Chapter 7. The "Screening" for Disability Stage

7.1 Approaches to Screening

Some of these general advantages and disadvantages of Census versus survey approaches clearly carry over when we focus specifically on the “screening” stage of the exercise, where the aim is simply to identify a sub-set for more intensive investigation. The UN Statistical Division recommended in Principles and Recommendations for the 2000 Population and Housing Censuses the following list of broad categories of disabilities (based on the ICIDH) to be included when enquiring about disability:

  • seeing difficulties (even with glasses, if worn);
  • hearing difficulties (even with hearing aid , if used);
  • speaking difficulties (talking);
  • moving/mobility difficulties (walking, climbing stairs, standing);
  • body movement difficulties (reaching, crouching, kneeling);
  • gripping/holding difficulties (using fingers to grip or handle objects);
  • learning difficulties
  • behavioural difficulties
  • personal care difficulties
  • other (specify)

On the basis of UN recommendations, if a person indicates having one or more of the difficulties reported in the list, he or she is then identified as having a disability (1997: 93-94). The predecessor to the ICF provided the conceptual framework from which the list was drawn.

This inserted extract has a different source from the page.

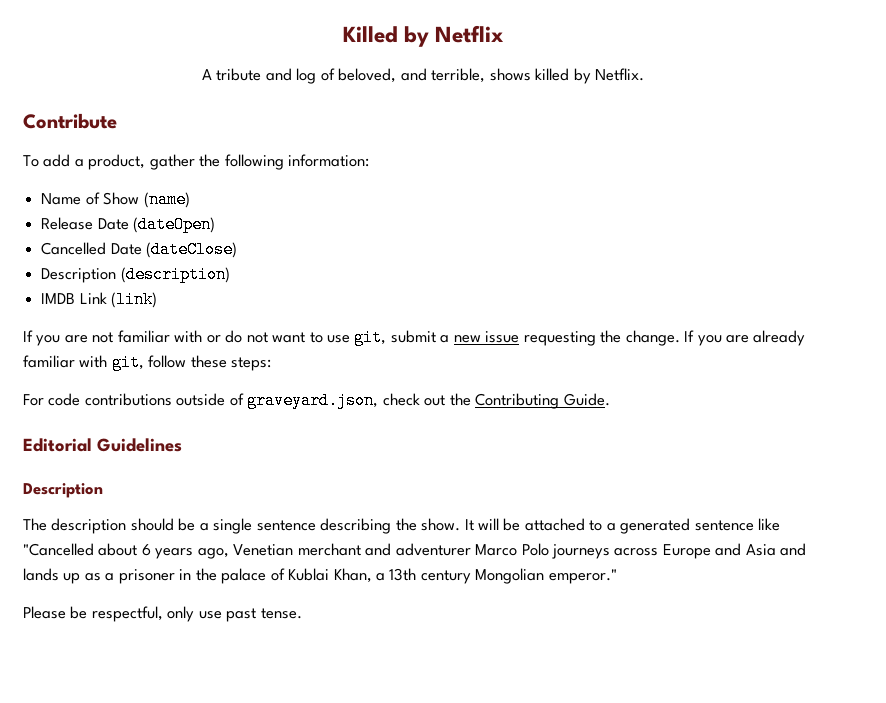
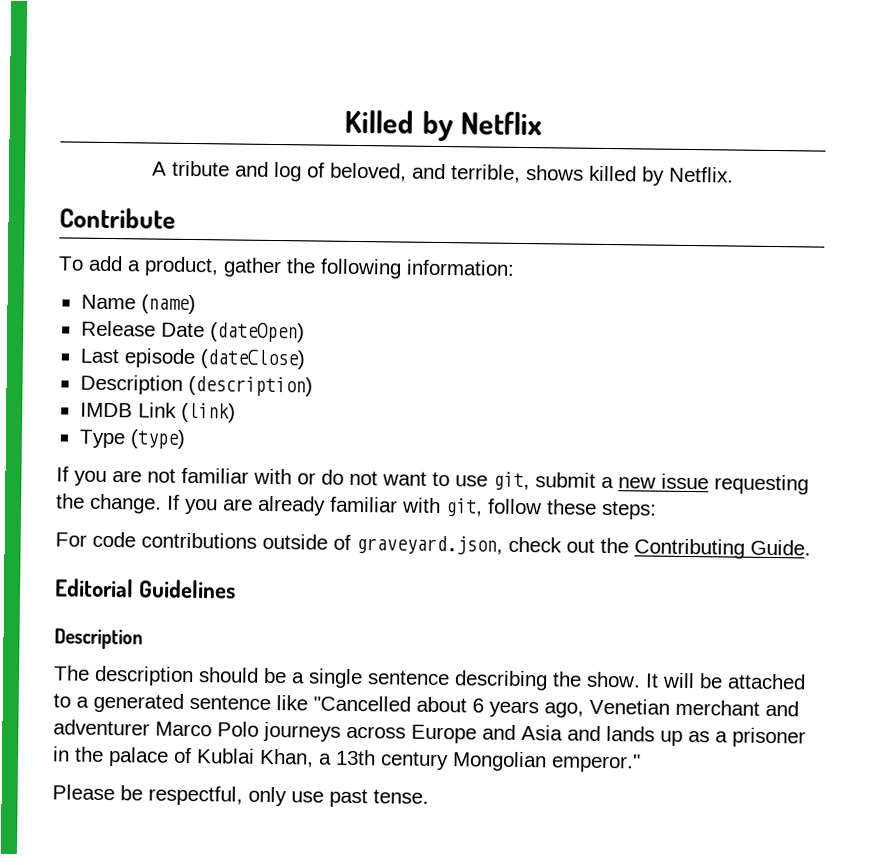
- Name of Show (name)
+ Name (name)
- Cancelled Date (dateClose)
+ Last episode (dateClose)
+ Type (type)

By so doing, these recommendations made an attempt at standardisation and the use internationally recognised terminology. It is important to note that when the purpose of using the census is to establish a sampling frame for a more detailed survey, then these guidelines state that a generic question may be used. Mbogoni and Me (2000:8) point out, that although these recommendations were developed prior to the revision of the ICF, the recommended categories are still included. However the items on seeing, hearing and behaviour are now part of a different component of functioning - Body Functions rather than Activities.

Mbogoni and Me (2002) attribute international differences in disability prevalence rates found in censuses in part to methodological differences regarding: the definition of disability, the design of questions and the types of disabilities included. Examples are sited of countries whose definition focuses exclusively on one of the following; activity limitations; participation restrictions or impairments. It must not be forgotten that cultural practices and perceptions also play an important part. They distinguish between 3 types of screening question:

Question Type 1: A general question on the presence of the condition combined with items on participation and activity limitation, used in Canada, Australia, Caribbean region.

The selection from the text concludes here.